During execution, agents implement against the specification. They do not redesign the architecture, question the component boundaries, or propose alternative approaches. Those decisions were made during planning.

"All the work and energy goes mostly into step one, deciding what to make and creating and refining the plan, iterating over and over on it." — Jeffrey Emanuel

This separation is strict because mixing planning and execution causes the worst failure modes: half-built features that don't fit together, architectural decisions made under time pressure, and agents that spend their context window debating design instead of writing code.

1.5.2 Every Word in a Prompt Is a Constraint¶

Transformer-based models attend to every token in the prompt. Each word you include shapes the output. This has a practical consequence: more words in your prompt means more constraints the model must satisfy simultaneously, which leaves less room for the model to reason deeply about any single constraint.

"Basically they attend to every word, so every word is critically important. You want prompts to be short so that they don't overly constrain the models, but they need to force the model to work hard to go beyond their default posture." — Jeffrey Emanuel

This principle applies to execution prompts, not to the plan document. The plan can be 11,000 lines; it is context, not instruction. But the prompt that tells an agent what to do with that context should be concise and precise.

When practitioners find themselves writing two-page prompts, the correct response is usually to decompose the task into more beads, not to write a longer prompt.

1.5.3 Short Prompts Beat Long Prompts¶

This follows from 1.5.2. The most effective execution prompts in the methodology are typically 1-3 sentences. They specify what to do, point the agent at the relevant context (AGENTS.md, the bead description), and let the model work.
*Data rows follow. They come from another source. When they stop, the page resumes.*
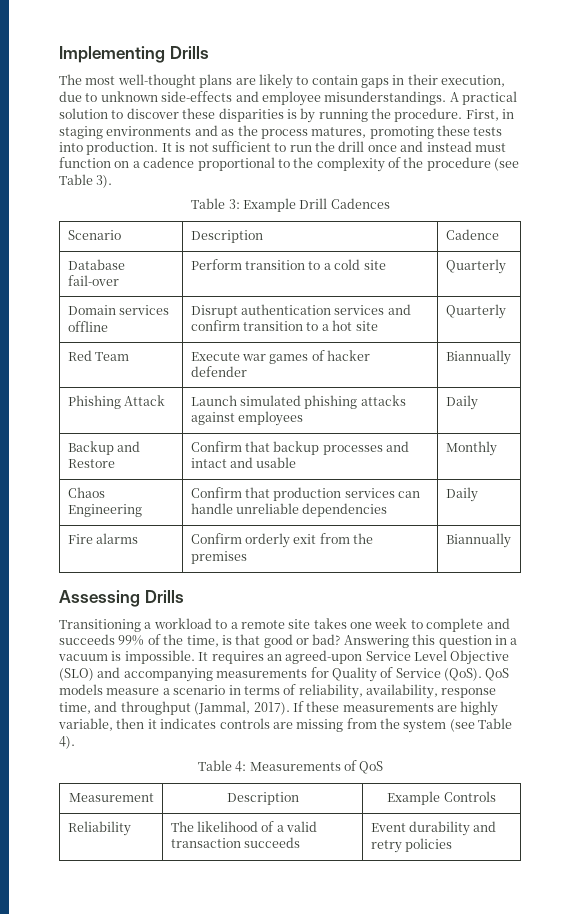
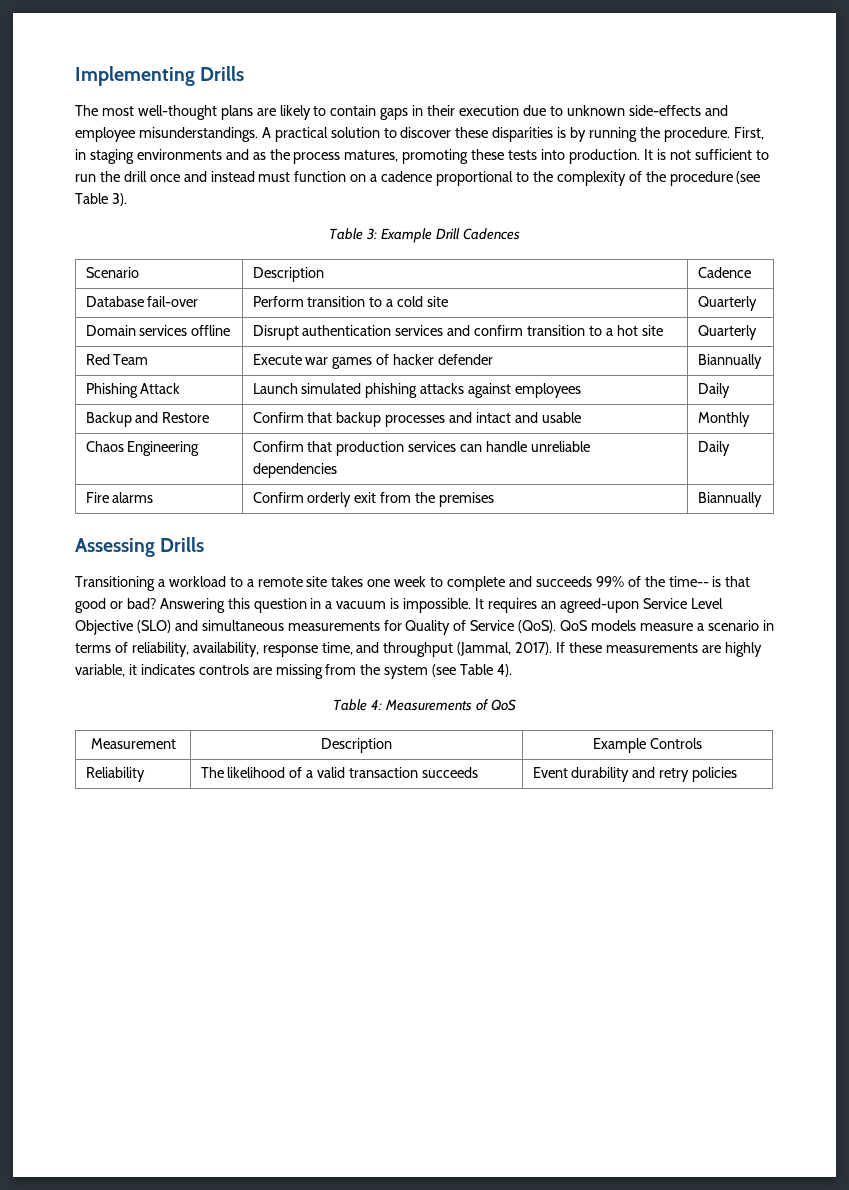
- The most well-thought plans are likely to contain gaps in their execution, due to unknown side-effects and employee misunderstandings.
+ The most well-thought plans are likely to contain gaps in their execution due to unknown side-effects and employee misunderstandings.
- Transitioning a workload to a remote site takes one week to complete and succeeds 99% of the time, is that good or bad?
+ Transitioning a workload to a remote site takes one week to complete and succeeds 99% of the time-- is that good or bad?
- It requires an agreed-upon Service Level Objective (SLO) and accompanying measurements for Quality of Service (QoS).
+ It requires an agreed-upon Service Level Objective (SLO) and simultaneous measurements for Quality of Service (QoS).
- If these measurements are highly variable, then it indicates controls are missing from the system (see Table 4).
+ If these measurements are highly variable, it indicates controls are missing from the system (see Table 4).

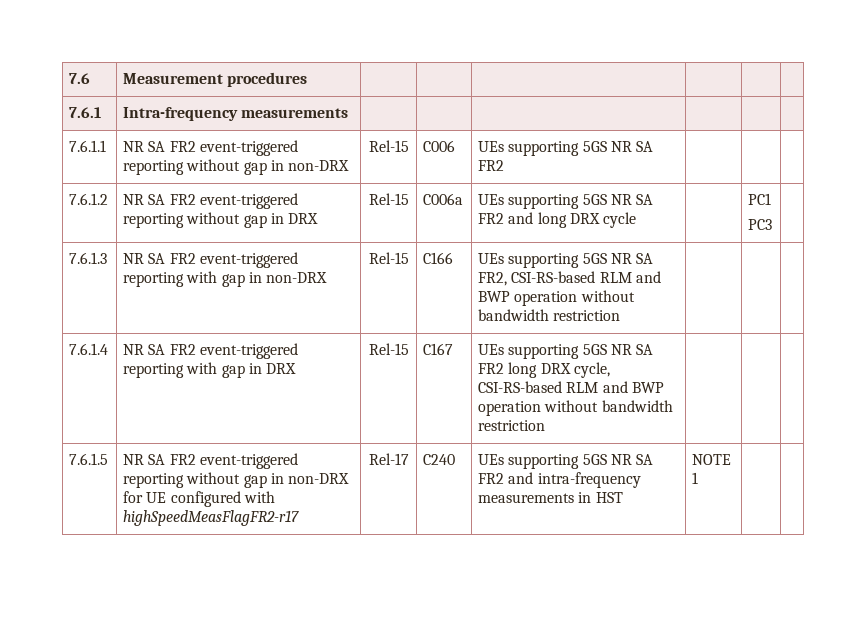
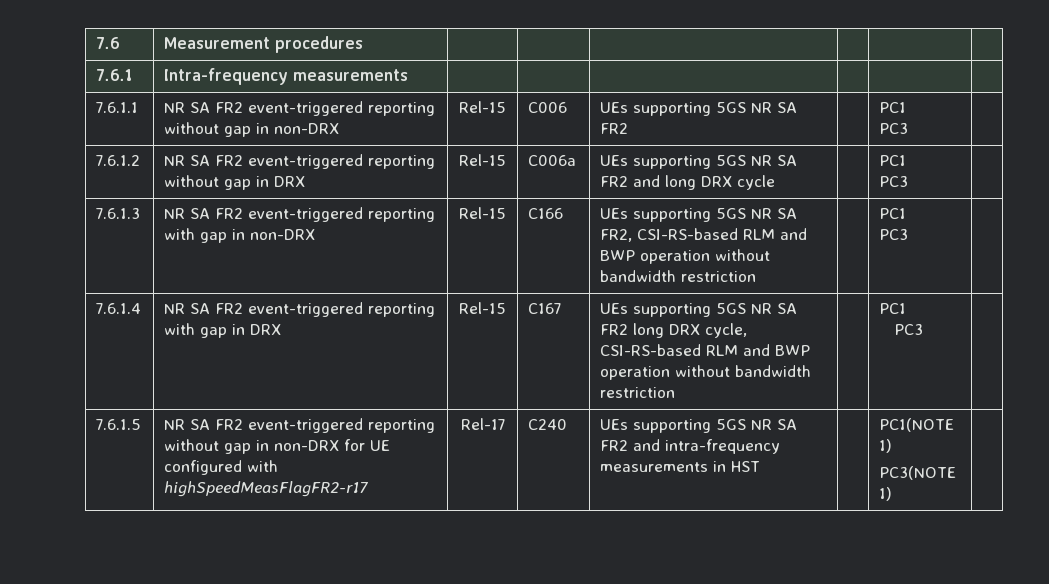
- 7.6.1.1 | NR SA FR2 event-triggered reporting without gap in non-DRX | Rel-15 | C006 | UEs supporting 5GS NR SA FR2 | | |
+ 7.6.1.1 | NR SA FR2 event-triggered reporting without gap in non-DRX | Rel-15 | C006 | UEs supporting 5GS NR SA FR2 | | PC1
+ PC3 |
- 7.6.1.3 | NR SA FR2 event-triggered reporting with gap in non-DRX | Rel-15 | C166 | UEs supporting 5GS NR SA FR2, CSI-RS-based RLM and BWP operation without bandwidth restriction | | |
+ 7.6.1.3 | NR SA FR2 event-triggered reporting with gap in non-DRX | Rel-15 | C166 | UEs supporting 5GS NR SA FR2, CSI-RS-based RLM and BWP operation without bandwidth restriction | | PC1
+ PC3 |
- 7.6.1.4 | NR SA FR2 event-triggered reporting with gap in DRX | Rel-15 | C167 | UEs supporting 5GS NR SA FR2 long DRX cycle, CSI-RS-based RLM and BWP operation without bandwidth restriction | | |
+ 7.6.1.4 | NR SA FR2 event-triggered reporting with gap in DRX | Rel-15 | C167 | UEs supporting 5GS NR SA FR2 long DRX cycle, CSI-RS-based RLM and BWP operation without bandwidth restriction | | PC1
+ PC3 |
- 7.6.1.5 | NR SA FR2 event-triggered reporting without gap in non-DRX for UE configured with highSpeedMeasFlagFR2-r17 | Rel-17 | C240 | UEs supporting 5GS NR SA FR2 and intra-frequency measurements in HST | NOTE 1 | |
+ 7.6.1.5 | NR SA FR2 event-triggered reporting without gap in non-DRX for UE configured with highSpeedMeasFlagFR2-r17 | Rel-17 | C240 | UEs supporting 5GS NR SA FR2 and intra-frequency measurements in HST | | PC1(NOTE 1)
+ PC3(NOTE 1) |

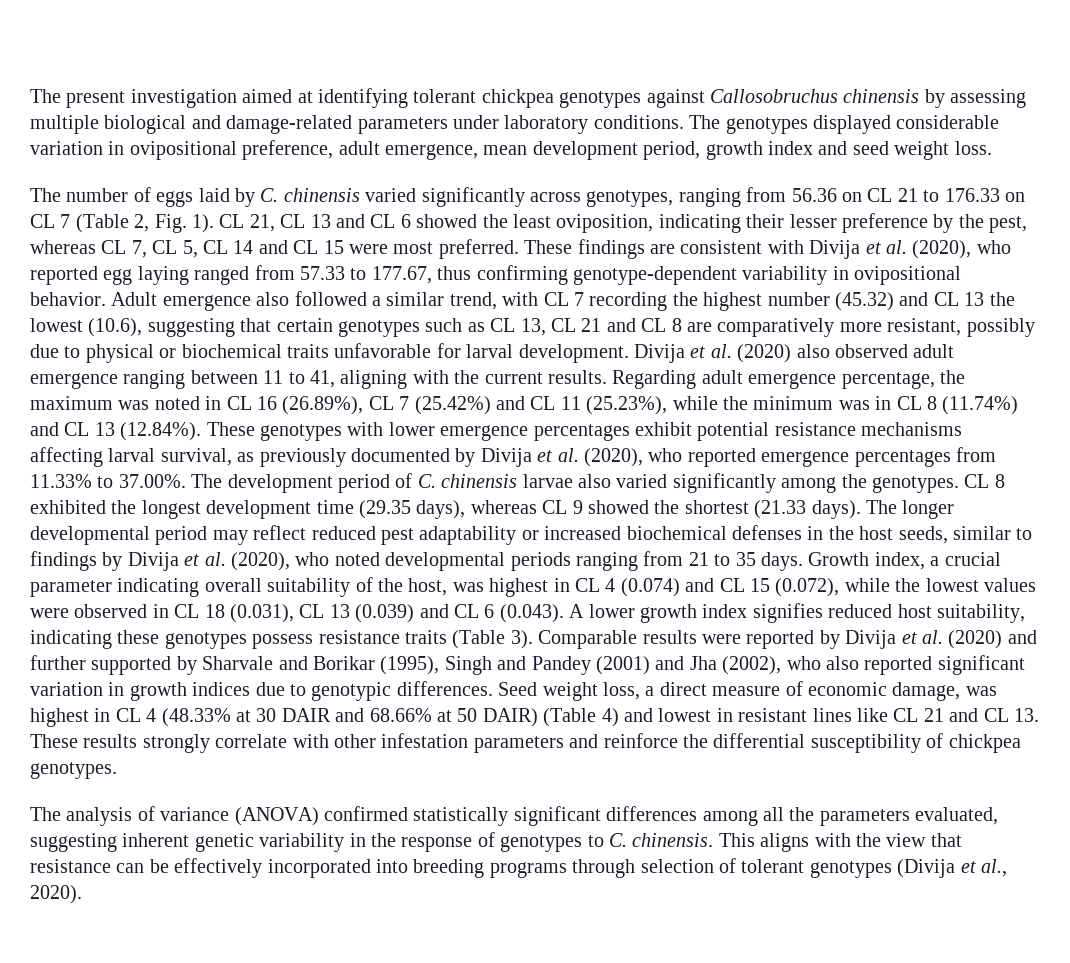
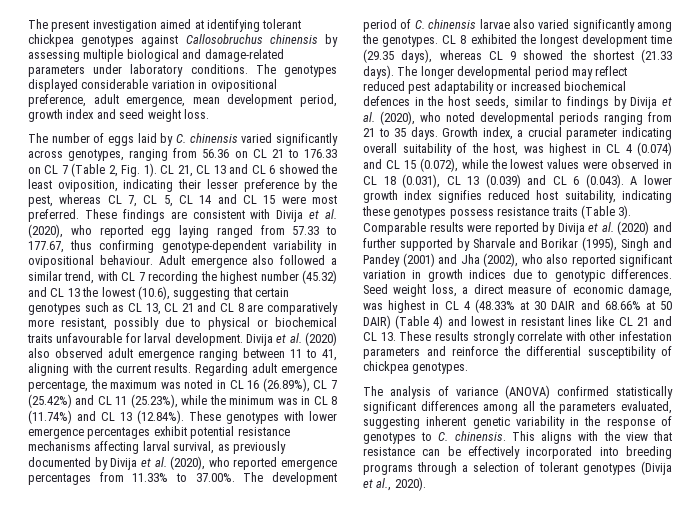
- These findings are consistent with Divija et al. (2020), who reported egg laying ranged from 57.33 to 177.67, thus confirming genotype-dependent variability in ovipositional behavior.
+ These findings are consistent with Divija et al. (2020), who reported egg laying ranged from 57.33 to 177.67, thus confirming genotype-dependent variability in ovipositional behaviour.
- Adult emergence also followed a similar trend, with CL 7 recording the highest number (45.32) and CL 13 the lowest (10.6), suggesting that certain genotypes such as CL 13, CL 21 and CL 8 are comparatively more resistant, possibly due to physical or biochemical traits unfavorable for larval development.
+ Adult emergence also followed a similar trend, with CL 7 recording the highest number (45.32) and CL 13 the lowest (10.6), suggesting that certain genotypes such as CL 13, CL 21 and CL 8 are comparatively more resistant, possibly due to physical or biochemical traits unfavourable for larval development.
- The longer developmental period may reflect reduced pest adaptability or increased biochemical defenses in the host seeds, similar to findings by Divija et al. (2020), who noted developmental periods ranging from 21 to 35 days.
+ The longer developmental period may reflect reduced pest adaptability or increased biochemical defences in the host seeds, similar to findings by Divija et al. (2020), who noted developmental periods ranging from 21 to 35 days.
- This aligns with the view that resistance can be effectively incorporated into breeding programs through selection of tolerant genotypes (Divija et al., 2020).
+ This aligns with the view that resistance can be effectively incorporated into breeding programs through a selection of tolerant genotypes (Divija et al., 2020).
Example of a high-leverage short prompt:

"What's the single smartest and most radically innovative and accretive and useful and compelling addition you could make to the plan at this point?" — Jeffrey Emanuel

This is one sentence. It produces pages of detailed, reasoned output because it gives the model room to think rather than constraining it with a checklist of requirements.

Contrast with a typical long prompt: "Please review the auth module and check for token refresh handling, rate limiting, error codes, logging, and ensure compatibility with the user service API." Each noun splits the model's attention. The model will produce a shallow pass across all five items rather than a deep analysis of any one.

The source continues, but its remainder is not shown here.